Racy stuff! And it gets racer, with a discussion of catching his parents “in flagrante delicto making the beast with two backs”, lonely adolescent moments when “hormonal surges drove me into an unremitting sexual frenzy, and with no natural female outlet handy, I took myself in hand”, and deflowering his wife on his wedding night:
She was a virgin with as it happened a case-hardened maidenhead made of solid steel. There was no way I could penetrate despite urgent and repeated thrustings.
Avast! Too much! Where’s WebSense when I need it?
That was posted Dec. 6th, and quite possibly the last thing he ever wrote. If you want to get creeped out even further, here’s how his CBC.ca/Arts obit describes his demise:
About six weeks ago, the iconic TV pioneer suffered a seemingly minor injury and his health began deteriorating rapidly, his family said.
I almost expect that last post to trail off with, “and then… I… Arrghhhhhh……………………”

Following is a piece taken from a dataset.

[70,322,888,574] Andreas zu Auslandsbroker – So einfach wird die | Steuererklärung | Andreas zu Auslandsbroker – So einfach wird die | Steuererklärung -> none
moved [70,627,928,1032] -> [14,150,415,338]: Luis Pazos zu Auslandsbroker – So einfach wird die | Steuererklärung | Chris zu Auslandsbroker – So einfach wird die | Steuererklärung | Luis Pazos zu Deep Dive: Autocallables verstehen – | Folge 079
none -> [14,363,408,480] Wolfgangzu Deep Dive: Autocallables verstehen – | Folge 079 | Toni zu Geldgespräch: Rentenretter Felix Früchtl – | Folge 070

Sorry, that’s a bit harsh. I have great respect for Saltzman and don’t wish to speak ill of him. And I’m not, actually - his blog is extremely well-written, amusing and edgy. If anything, I think even more highly of this pioneer. To be that frank at age 91, to unabashedly post intimate information for the whole world (and even his great granddaughter) to one day read - that’s ballsy. I can only hope to have as much vim at the end of my days.

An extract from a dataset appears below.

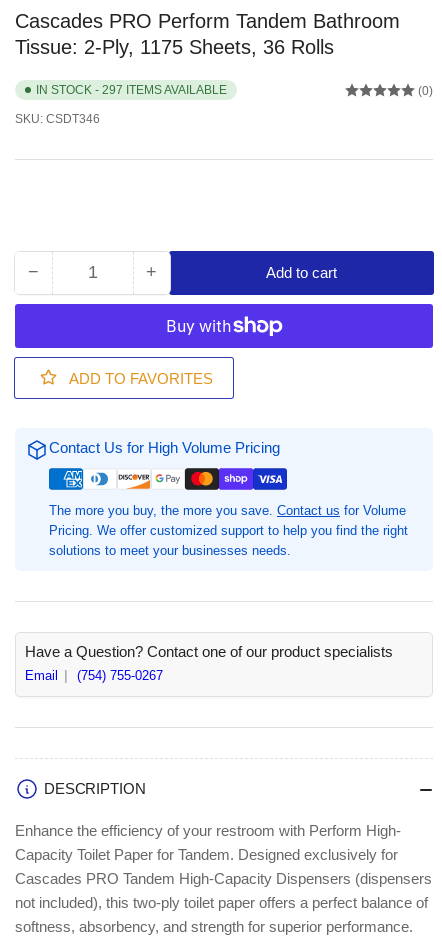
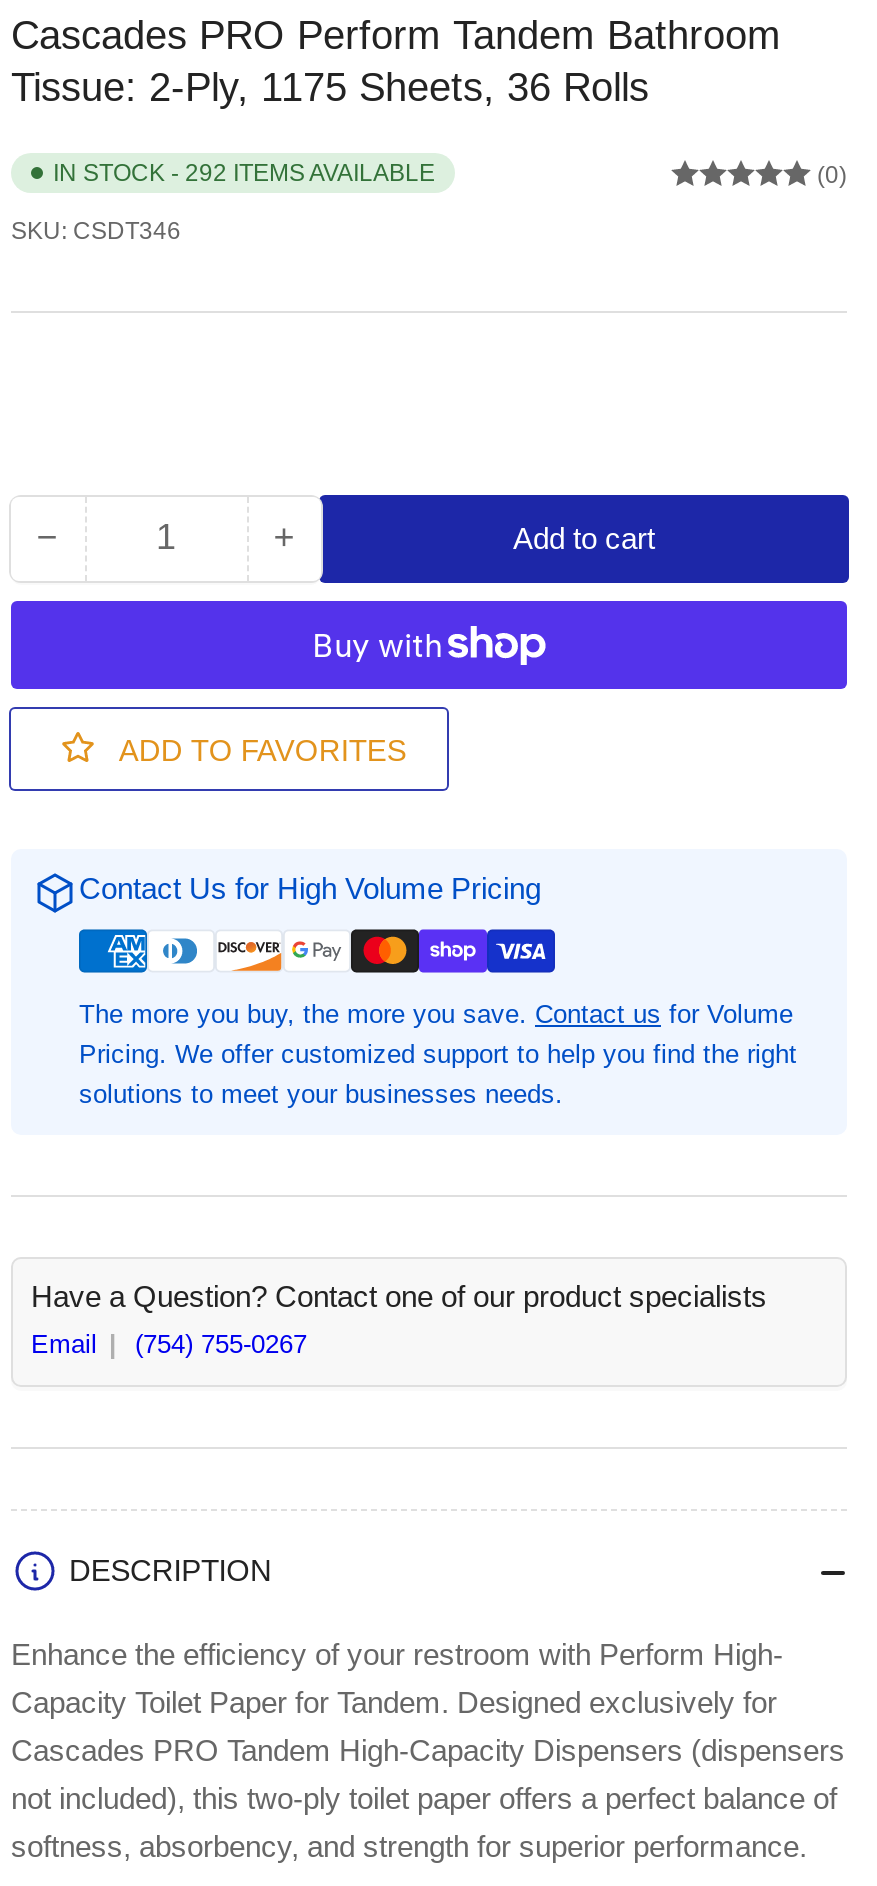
[36,83,227,97] IN STOCK - 297 ITEMS AVAILABLE -> [53,158,435,186] IN STOCK - 292 ITEMS AVAILABLE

But it also gets me thinking: what will my last blog post be?
Surely there are others, but Saltzman is the first blogger I’ve encountered to have passed away at the height of his blogging career. Nudies and Me will, presumably, stay online his last chapter. A strange legacy, but something tells me the man wouldn’t object.
Should you treat each post as if it’s your last? There’s a daunting thought.
[Update to this story!]
My kids built this paltry little snowman yesterday, scraping together the first few soggy flakes of what has turned into the first real storm of this winter. It’s not much of a snowman - at least not in the Calvin & Hobbes sense, but it’s a good reminder not to grumble about shoveling the sidewalk.
I got another reminder after finishing the shoveling this morning. As my two girls were kicking the snow around and marvelling at the piles of ice pellets, I put the shovel away and got out the ice melter to put on our steps.
“What’s that stuff?” they asked.
“It’s snow and ice melter,” I said.
“What’s it do?” they asked.
“It melts snow and ice,” I said.
“WHAAAAT!?!?,” they screamed in horror, shooting me the look you’d give if I sprinkled PCBs on your flowerbed.
“Why would anyone want to do THAT? Put it away, Daddy! Put it away!”
Away it went. And away they went, toddling down the sidewalk side by side, thoroughly enjoying the “slush, ice pellets and freezing rain” that had the rest of the city in a tizzy.